Data shown ::
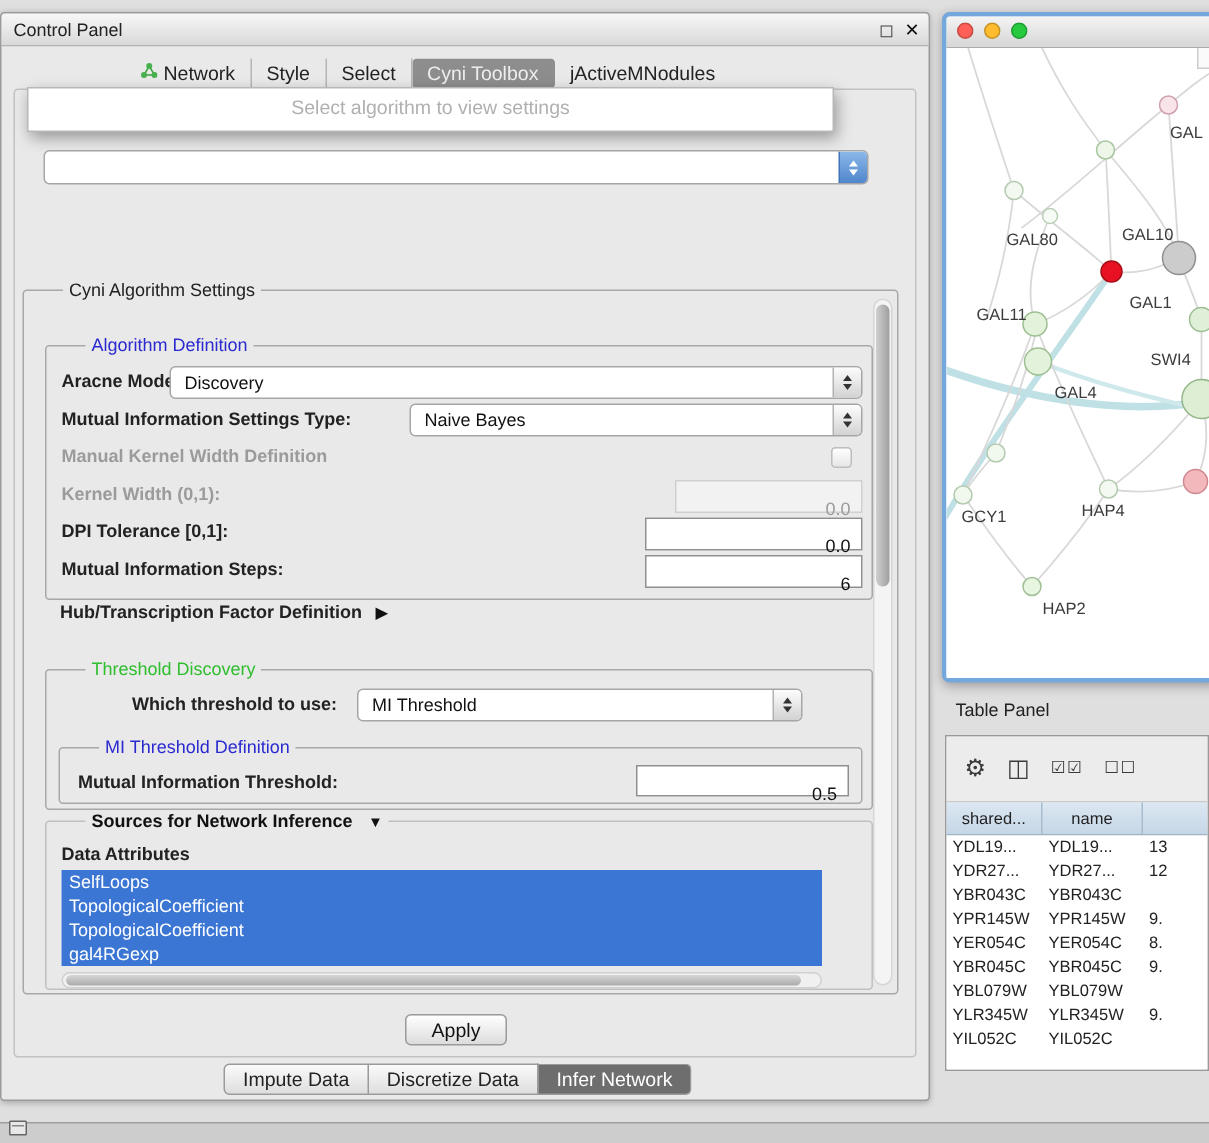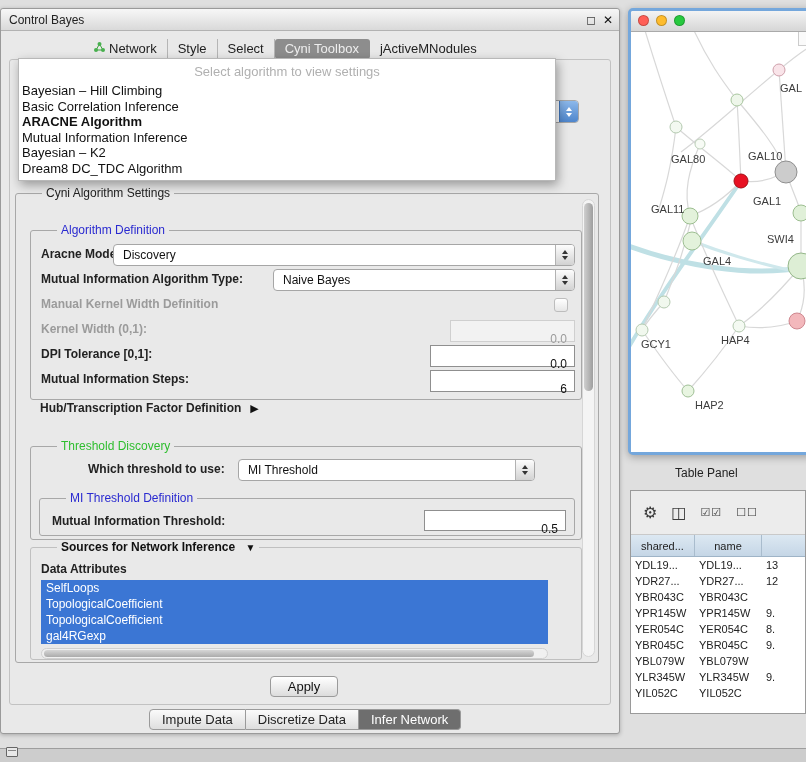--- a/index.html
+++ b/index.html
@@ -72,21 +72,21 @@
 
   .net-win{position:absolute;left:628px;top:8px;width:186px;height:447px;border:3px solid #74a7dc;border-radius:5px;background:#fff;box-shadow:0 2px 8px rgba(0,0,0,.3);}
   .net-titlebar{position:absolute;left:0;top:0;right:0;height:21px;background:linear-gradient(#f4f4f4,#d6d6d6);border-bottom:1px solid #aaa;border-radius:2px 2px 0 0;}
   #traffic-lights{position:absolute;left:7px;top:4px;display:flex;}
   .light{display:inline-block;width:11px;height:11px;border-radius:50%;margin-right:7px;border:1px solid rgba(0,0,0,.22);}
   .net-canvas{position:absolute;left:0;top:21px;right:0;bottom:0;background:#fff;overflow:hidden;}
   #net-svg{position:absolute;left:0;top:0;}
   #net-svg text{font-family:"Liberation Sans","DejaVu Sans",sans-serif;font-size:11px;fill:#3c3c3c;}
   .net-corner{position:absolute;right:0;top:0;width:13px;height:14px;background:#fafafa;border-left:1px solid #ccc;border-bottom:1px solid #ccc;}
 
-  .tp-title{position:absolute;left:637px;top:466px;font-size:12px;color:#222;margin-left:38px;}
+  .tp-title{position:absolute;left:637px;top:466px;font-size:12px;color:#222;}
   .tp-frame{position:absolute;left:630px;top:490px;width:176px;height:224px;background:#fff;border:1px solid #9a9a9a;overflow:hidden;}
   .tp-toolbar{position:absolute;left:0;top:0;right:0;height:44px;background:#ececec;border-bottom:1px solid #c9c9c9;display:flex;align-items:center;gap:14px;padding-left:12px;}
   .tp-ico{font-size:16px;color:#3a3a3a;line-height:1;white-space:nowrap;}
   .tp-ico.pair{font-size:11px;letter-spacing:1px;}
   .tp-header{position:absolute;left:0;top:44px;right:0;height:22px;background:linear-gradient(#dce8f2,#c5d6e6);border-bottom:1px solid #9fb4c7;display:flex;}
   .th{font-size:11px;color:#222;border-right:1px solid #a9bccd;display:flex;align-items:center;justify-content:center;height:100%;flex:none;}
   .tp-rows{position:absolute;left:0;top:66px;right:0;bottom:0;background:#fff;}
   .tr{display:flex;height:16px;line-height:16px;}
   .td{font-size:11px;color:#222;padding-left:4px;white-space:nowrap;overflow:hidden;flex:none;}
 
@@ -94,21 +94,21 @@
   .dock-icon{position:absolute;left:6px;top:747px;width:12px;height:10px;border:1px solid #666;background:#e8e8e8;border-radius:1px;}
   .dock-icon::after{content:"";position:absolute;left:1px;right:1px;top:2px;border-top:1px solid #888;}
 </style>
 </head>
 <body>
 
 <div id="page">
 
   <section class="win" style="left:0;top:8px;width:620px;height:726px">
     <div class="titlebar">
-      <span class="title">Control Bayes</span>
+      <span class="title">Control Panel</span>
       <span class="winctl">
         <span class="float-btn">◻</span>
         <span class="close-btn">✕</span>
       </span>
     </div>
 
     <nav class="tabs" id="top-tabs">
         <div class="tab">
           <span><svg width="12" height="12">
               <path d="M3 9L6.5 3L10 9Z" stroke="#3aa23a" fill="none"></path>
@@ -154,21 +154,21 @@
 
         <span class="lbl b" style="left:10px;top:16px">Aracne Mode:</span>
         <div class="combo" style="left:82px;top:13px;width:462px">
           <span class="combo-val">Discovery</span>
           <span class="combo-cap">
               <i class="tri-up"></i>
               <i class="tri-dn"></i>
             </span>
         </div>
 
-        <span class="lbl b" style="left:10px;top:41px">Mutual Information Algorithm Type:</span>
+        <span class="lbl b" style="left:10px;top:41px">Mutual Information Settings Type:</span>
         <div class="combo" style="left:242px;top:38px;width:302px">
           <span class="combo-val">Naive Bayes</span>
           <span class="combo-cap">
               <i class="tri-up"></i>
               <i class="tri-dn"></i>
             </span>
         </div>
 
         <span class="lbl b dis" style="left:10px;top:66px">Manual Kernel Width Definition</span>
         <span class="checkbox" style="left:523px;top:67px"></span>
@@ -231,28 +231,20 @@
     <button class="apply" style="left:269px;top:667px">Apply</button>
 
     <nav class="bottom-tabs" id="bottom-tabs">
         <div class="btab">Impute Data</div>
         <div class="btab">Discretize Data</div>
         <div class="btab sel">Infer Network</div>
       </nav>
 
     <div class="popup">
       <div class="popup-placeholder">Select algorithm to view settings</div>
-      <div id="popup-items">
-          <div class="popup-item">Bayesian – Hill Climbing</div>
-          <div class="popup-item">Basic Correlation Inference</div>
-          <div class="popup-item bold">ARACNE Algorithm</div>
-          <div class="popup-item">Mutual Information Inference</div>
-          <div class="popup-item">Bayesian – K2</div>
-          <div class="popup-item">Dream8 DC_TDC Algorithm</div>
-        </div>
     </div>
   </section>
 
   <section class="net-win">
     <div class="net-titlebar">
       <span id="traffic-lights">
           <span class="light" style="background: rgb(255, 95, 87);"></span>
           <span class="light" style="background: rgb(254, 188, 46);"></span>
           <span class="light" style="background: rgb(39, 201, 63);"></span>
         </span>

==

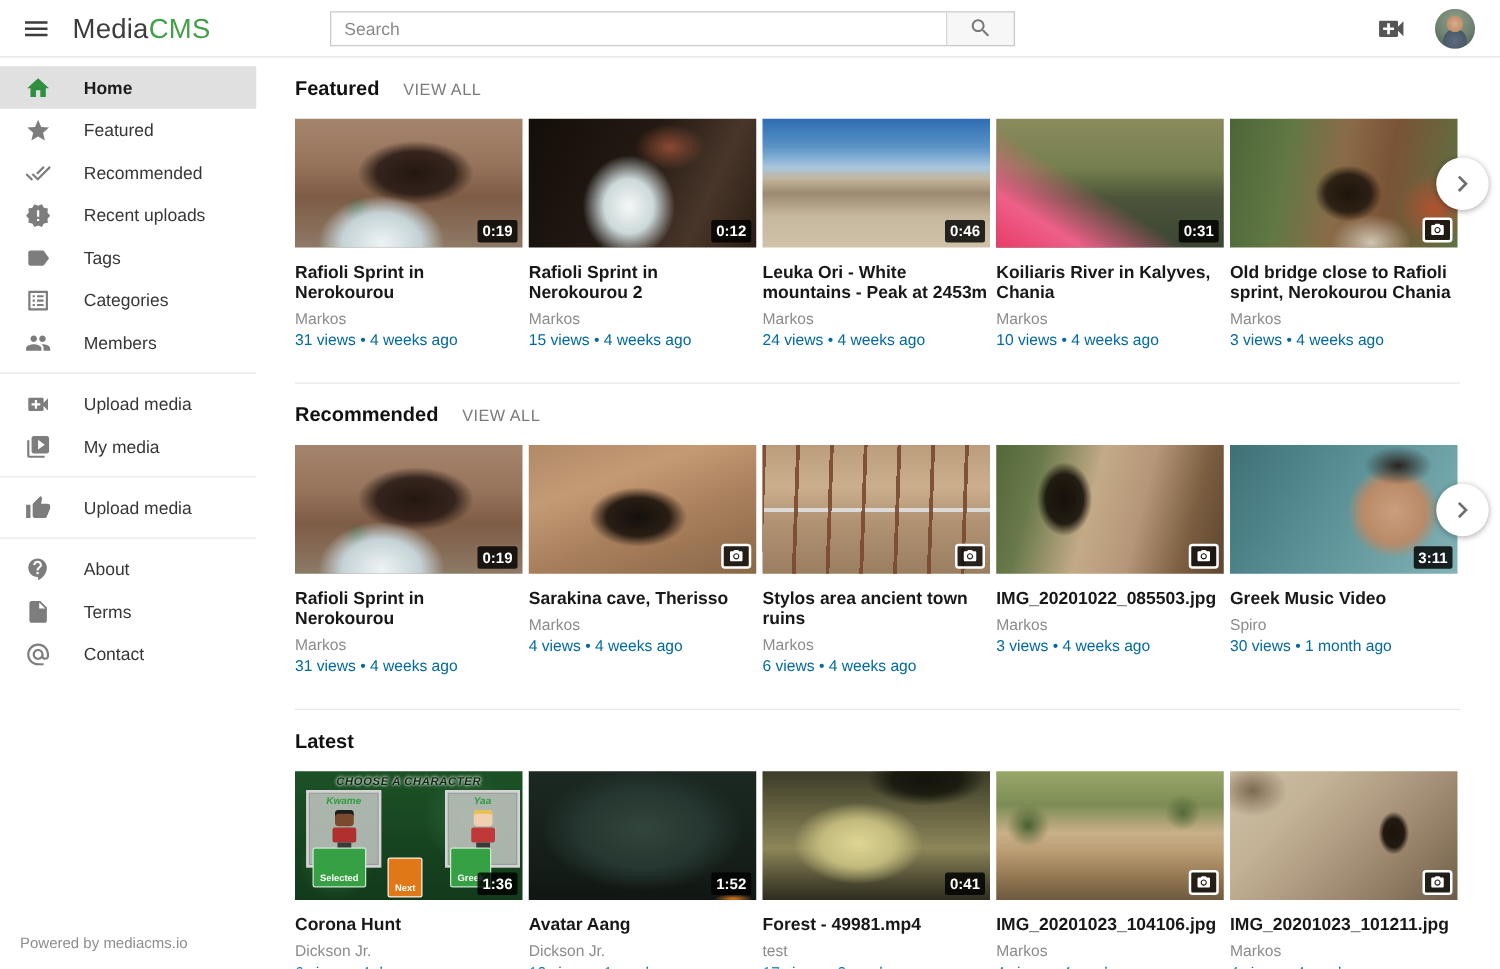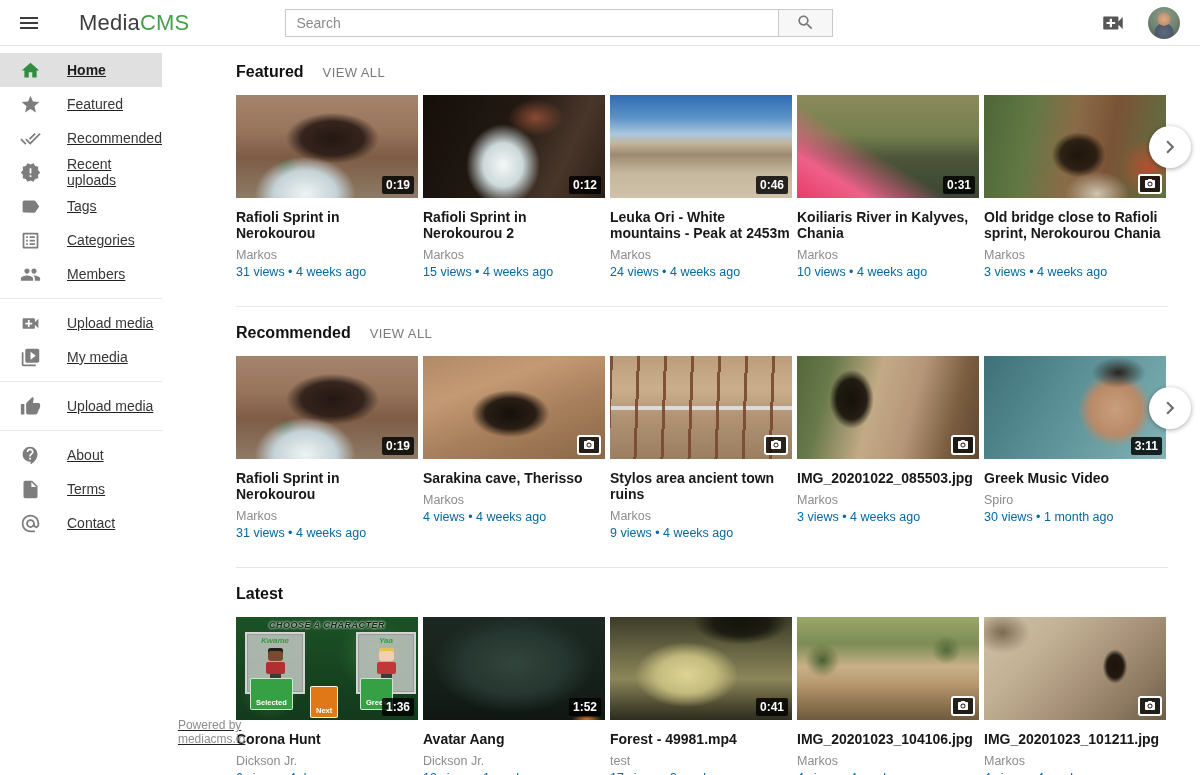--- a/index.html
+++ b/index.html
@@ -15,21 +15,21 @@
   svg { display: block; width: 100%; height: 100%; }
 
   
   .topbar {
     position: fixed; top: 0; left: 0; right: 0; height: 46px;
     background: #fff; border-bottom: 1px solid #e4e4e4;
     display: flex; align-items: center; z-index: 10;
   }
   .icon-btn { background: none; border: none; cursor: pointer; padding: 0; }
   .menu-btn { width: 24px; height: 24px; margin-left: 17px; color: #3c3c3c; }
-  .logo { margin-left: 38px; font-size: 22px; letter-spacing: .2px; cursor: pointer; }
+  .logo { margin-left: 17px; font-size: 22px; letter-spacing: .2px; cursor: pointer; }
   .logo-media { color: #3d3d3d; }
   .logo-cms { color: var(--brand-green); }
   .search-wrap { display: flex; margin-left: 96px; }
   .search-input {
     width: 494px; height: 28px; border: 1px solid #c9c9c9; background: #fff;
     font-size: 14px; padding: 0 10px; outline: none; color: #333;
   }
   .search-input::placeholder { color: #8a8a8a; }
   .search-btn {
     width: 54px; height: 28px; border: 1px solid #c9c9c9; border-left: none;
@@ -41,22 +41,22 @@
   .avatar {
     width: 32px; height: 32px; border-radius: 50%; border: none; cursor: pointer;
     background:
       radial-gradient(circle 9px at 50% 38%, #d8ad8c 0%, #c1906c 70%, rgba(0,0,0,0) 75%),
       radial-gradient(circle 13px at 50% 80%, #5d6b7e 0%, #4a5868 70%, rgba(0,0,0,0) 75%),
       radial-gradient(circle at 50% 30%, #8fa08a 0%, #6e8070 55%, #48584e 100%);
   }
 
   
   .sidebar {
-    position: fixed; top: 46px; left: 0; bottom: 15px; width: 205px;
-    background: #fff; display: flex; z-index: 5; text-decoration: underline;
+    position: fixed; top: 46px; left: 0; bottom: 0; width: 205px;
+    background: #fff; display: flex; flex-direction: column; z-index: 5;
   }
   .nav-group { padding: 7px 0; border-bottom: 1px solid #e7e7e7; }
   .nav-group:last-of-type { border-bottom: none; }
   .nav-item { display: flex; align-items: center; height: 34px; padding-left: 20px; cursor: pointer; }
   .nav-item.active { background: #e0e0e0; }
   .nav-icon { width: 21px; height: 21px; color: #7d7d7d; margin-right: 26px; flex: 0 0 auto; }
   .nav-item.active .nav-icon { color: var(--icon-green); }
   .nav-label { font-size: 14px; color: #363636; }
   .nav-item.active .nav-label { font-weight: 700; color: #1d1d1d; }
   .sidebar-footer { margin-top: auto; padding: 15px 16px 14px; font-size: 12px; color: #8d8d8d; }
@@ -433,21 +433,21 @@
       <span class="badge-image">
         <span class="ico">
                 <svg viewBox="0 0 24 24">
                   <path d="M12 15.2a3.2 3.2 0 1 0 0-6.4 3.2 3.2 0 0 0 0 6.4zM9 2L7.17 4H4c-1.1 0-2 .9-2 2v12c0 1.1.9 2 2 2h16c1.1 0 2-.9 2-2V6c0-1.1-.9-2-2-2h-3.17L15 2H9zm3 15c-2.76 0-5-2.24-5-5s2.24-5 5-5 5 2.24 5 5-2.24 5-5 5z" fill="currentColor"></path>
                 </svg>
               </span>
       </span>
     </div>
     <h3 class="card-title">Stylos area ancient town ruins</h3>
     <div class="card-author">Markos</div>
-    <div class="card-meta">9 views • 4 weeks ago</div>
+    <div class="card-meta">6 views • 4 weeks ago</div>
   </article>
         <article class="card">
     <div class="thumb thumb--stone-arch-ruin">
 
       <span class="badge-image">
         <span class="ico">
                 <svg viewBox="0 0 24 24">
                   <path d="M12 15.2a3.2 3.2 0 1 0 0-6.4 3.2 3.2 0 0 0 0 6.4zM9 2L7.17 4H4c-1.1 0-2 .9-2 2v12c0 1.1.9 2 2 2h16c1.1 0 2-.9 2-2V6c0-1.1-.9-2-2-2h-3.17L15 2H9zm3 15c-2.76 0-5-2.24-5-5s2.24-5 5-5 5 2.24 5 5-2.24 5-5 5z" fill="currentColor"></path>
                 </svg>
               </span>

Problem statement :: Write out every line in the data that holds the string "placeholder".

Reply ::
       <div class="popup-placeholder">Select algorithm to view settings</div>
   .search-input::placeholder { color: #8a8a8a; }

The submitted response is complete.